:: ACTION ITEM ::
Reproduce the records below exactly, leaving their images out.

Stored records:
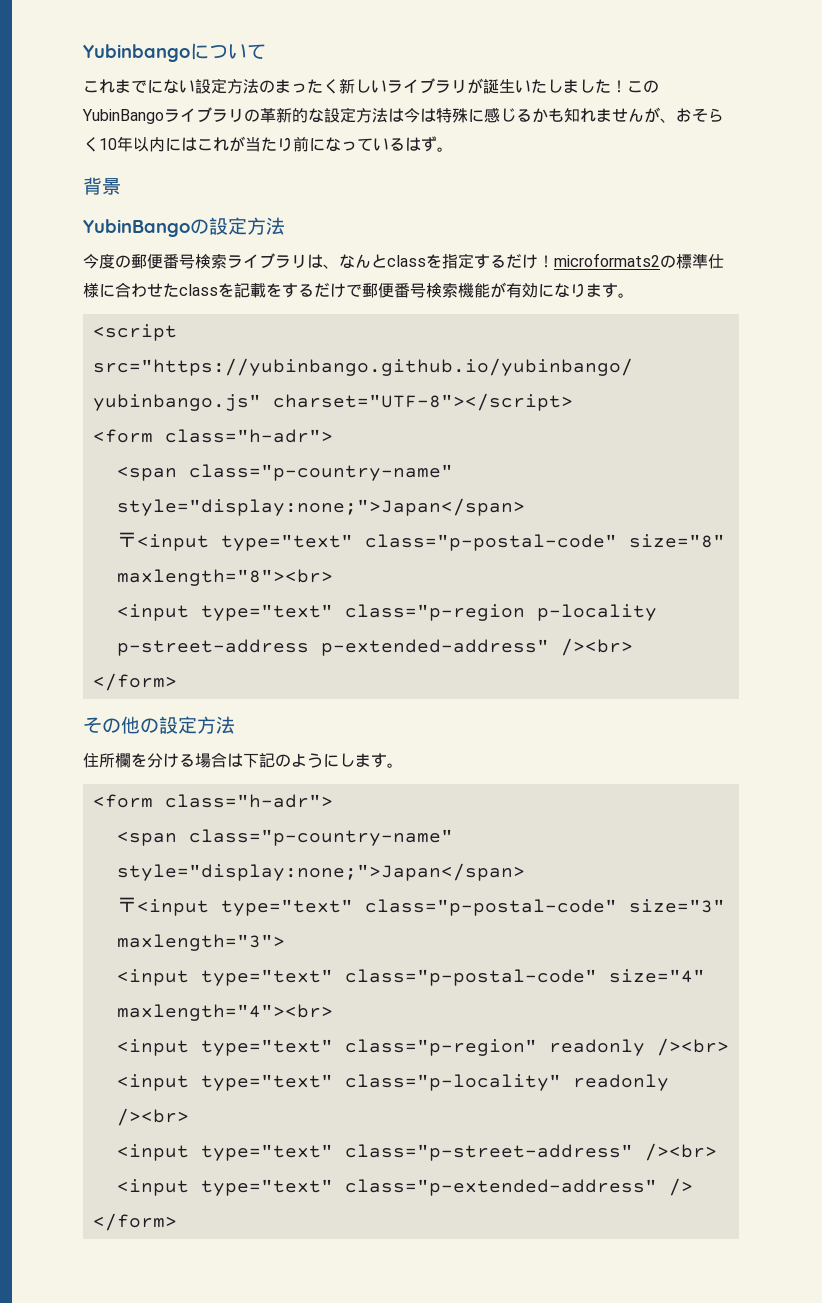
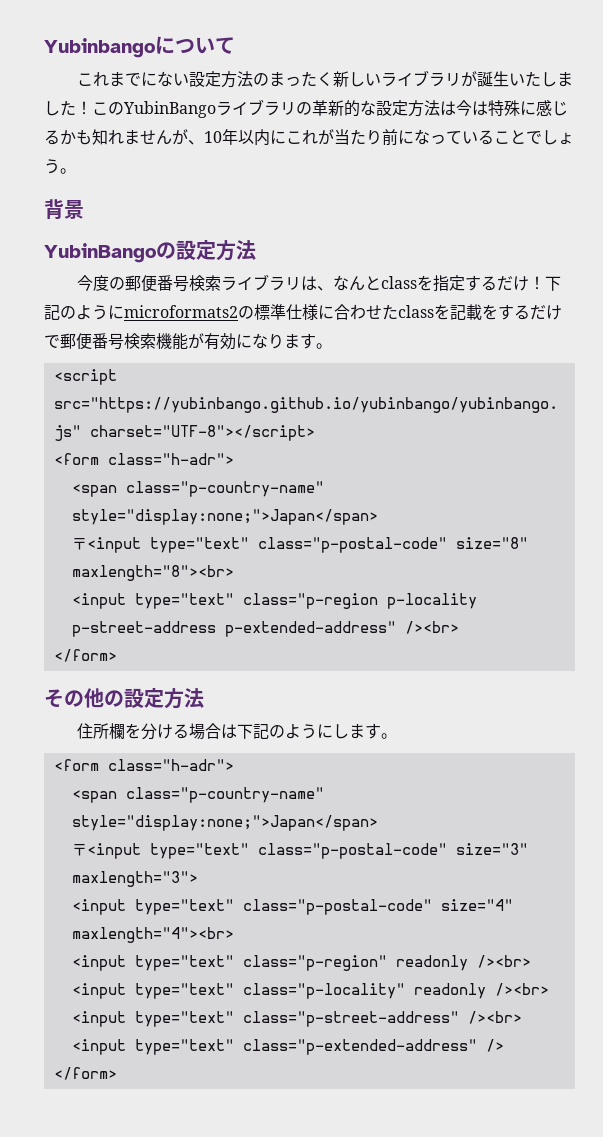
- このYubinBangoライブラリの革新的な設定方法は今は特殊に感じるかも知れませんが、おそらく10年以内にはこれが当たり前になっているはず。
+ このYubinBangoライブラリの革新的な設定方法は今は特殊に感じるかも知れませんが、10年以内にこれが当たり前になっていることでしょう。
- 今度の郵便番号検索ライブラリは、なんとclassを指定するだけ！microformats2の標準仕様に合わせたclassを記載をするだけで郵便番号検索機能が有効になります。
+ 今度の郵便番号検索ライブラリは、なんとclassを指定するだけ！下記のようにmicroformats2の標準仕様に合わせたclassを記載をするだけで郵便番号検索機能が有効になります。

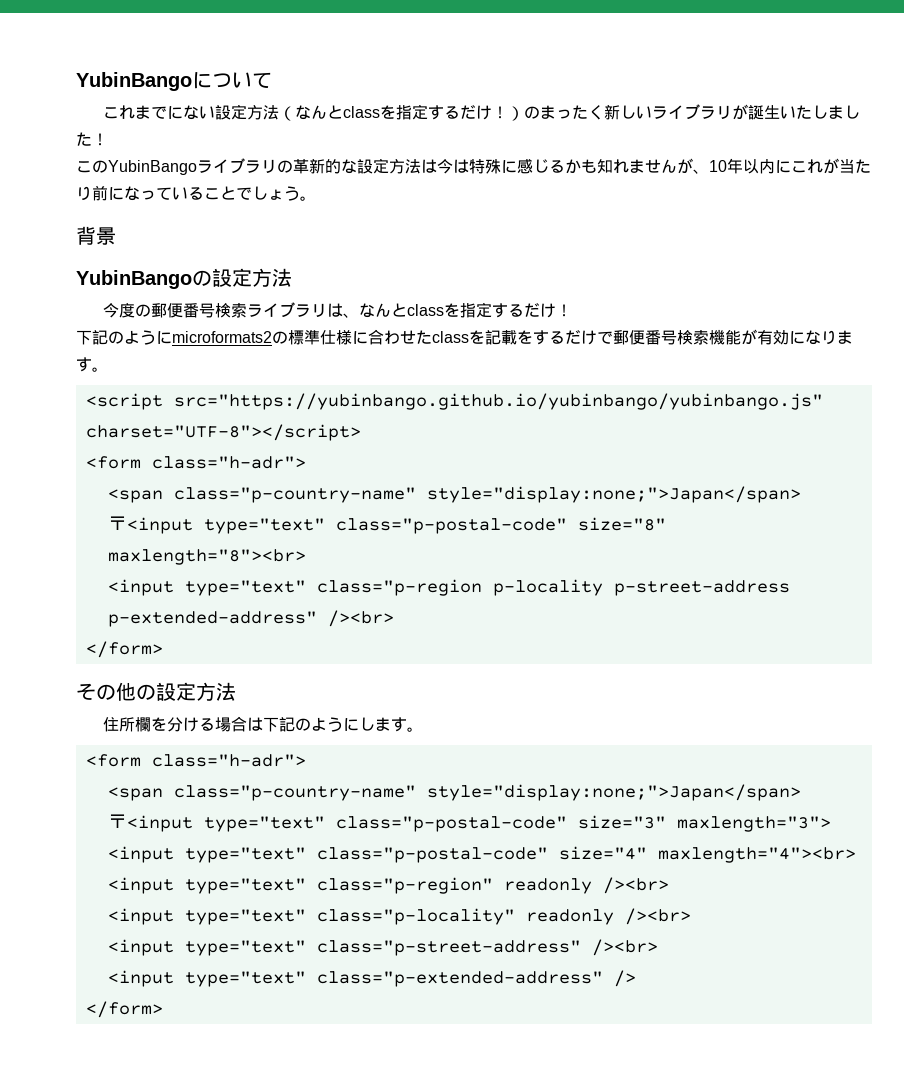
- Yubinbangoについて
+ YubinBangoについて
- これまでにない設定方法のまったく新しいライブラリが誕生いたしました！このYubinBangoライブラリの革新的な設定方法は今は特殊に感じるかも知れませんが、10年以内にこれが当たり前になっていることでしょう。
+ これまでにない設定方法（なんとclassを指定するだけ！）のまったく新しいライブラリが誕生いたしました！
+ このYubinBangoライブラリの革新的な設定方法は今は特殊に感じるかも知れませんが、10年以内にこれが当たり前になっていることでしょう。
- 今度の郵便番号検索ライブラリは、なんとclassを指定するだけ！下記のようにmicroformats2の標準仕様に合わせたclassを記載をするだけで郵便番号検索機能が有効になります。
+ 今度の郵便番号検索ライブラリは、なんとclassを指定するだけ！
+ 下記のようにmicroformats2の標準仕様に合わせたclassを記載をするだけで郵便番号検索機能が有効になります。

:: REPLY TO THE EXERCISE ::
- このYubinBangoライブラリの革新的な設定方法は今は特殊に感じるかも知れませんが、おそらく10年以内にはこれが当たり前になっているはず。
+ このYubinBangoライブラリの革新的な設定方法は今は特殊に感じるかも知れませんが、10年以内にこれが当たり前になっていることでしょう。
- 今度の郵便番号検索ライブラリは、なんとclassを指定するだけ！microformats2の標準仕様に合わせたclassを記載をするだけで郵便番号検索機能が有効になります。
+ 今度の郵便番号検索ライブラリは、なんとclassを指定するだけ！下記のようにmicroformats2の標準仕様に合わせたclassを記載をするだけで郵便番号検索機能が有効になります。

- Yubinbangoについて
+ YubinBangoについて
- これまでにない設定方法のまったく新しいライブラリが誕生いたしました！このYubinBangoライブラリの革新的な設定方法は今は特殊に感じるかも知れませんが、10年以内にこれが当たり前になっていることでしょう。
+ これまでにない設定方法（なんとclassを指定するだけ！）のまったく新しいライブラリが誕生いたしました！
+ このYubinBangoライブラリの革新的な設定方法は今は特殊に感じるかも知れませんが、10年以内にこれが当たり前になっていることでしょう。
- 今度の郵便番号検索ライブラリは、なんとclassを指定するだけ！下記のようにmicroformats2の標準仕様に合わせたclassを記載をするだけで郵便番号検索機能が有効になります。
+ 今度の郵便番号検索ライブラリは、なんとclassを指定するだけ！
+ 下記のようにmicroformats2の標準仕様に合わせたclassを記載をするだけで郵便番号検索機能が有効になります。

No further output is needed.